_TASK REQUIREMENTS:_ Starting at the line that contains "[455,232,505,242] Discord. ->", restate each line word for word through the final line of the data, keeping both ends.

(Dataset excerpts)
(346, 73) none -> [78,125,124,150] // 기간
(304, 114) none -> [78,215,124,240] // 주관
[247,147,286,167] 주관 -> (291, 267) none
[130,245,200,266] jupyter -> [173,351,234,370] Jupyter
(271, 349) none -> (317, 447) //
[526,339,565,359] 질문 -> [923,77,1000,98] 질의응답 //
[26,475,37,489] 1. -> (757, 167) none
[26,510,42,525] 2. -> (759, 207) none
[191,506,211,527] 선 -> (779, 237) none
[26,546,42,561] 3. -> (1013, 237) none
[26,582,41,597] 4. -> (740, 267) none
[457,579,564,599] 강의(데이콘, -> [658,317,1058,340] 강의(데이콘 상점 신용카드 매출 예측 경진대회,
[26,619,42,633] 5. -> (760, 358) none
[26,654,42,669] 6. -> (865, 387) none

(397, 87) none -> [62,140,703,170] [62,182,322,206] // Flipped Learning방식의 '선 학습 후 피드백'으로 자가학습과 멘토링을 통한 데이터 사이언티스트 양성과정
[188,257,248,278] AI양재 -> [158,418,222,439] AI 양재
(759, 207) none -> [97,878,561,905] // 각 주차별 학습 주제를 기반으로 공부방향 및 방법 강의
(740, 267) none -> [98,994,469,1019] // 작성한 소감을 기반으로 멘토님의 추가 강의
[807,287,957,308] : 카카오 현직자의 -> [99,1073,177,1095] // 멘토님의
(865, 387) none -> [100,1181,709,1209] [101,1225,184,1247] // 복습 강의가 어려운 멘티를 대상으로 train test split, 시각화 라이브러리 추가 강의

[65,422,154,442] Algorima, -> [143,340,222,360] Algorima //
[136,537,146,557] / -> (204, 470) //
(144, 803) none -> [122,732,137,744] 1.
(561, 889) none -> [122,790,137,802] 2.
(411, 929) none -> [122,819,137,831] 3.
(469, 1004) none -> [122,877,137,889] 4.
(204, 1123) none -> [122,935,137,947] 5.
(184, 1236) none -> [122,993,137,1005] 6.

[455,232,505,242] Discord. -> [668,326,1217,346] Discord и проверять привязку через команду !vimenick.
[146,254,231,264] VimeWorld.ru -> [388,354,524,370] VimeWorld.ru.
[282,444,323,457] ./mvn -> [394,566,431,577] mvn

_RESPONSE:_
[455,232,505,242] Discord. -> [668,326,1217,346] Discord и проверять привязку через команду !vimenick.
[146,254,231,264] VimeWorld.ru -> [388,354,524,370] VimeWorld.ru.
[282,444,323,457] ./mvn -> [394,566,431,577] mvn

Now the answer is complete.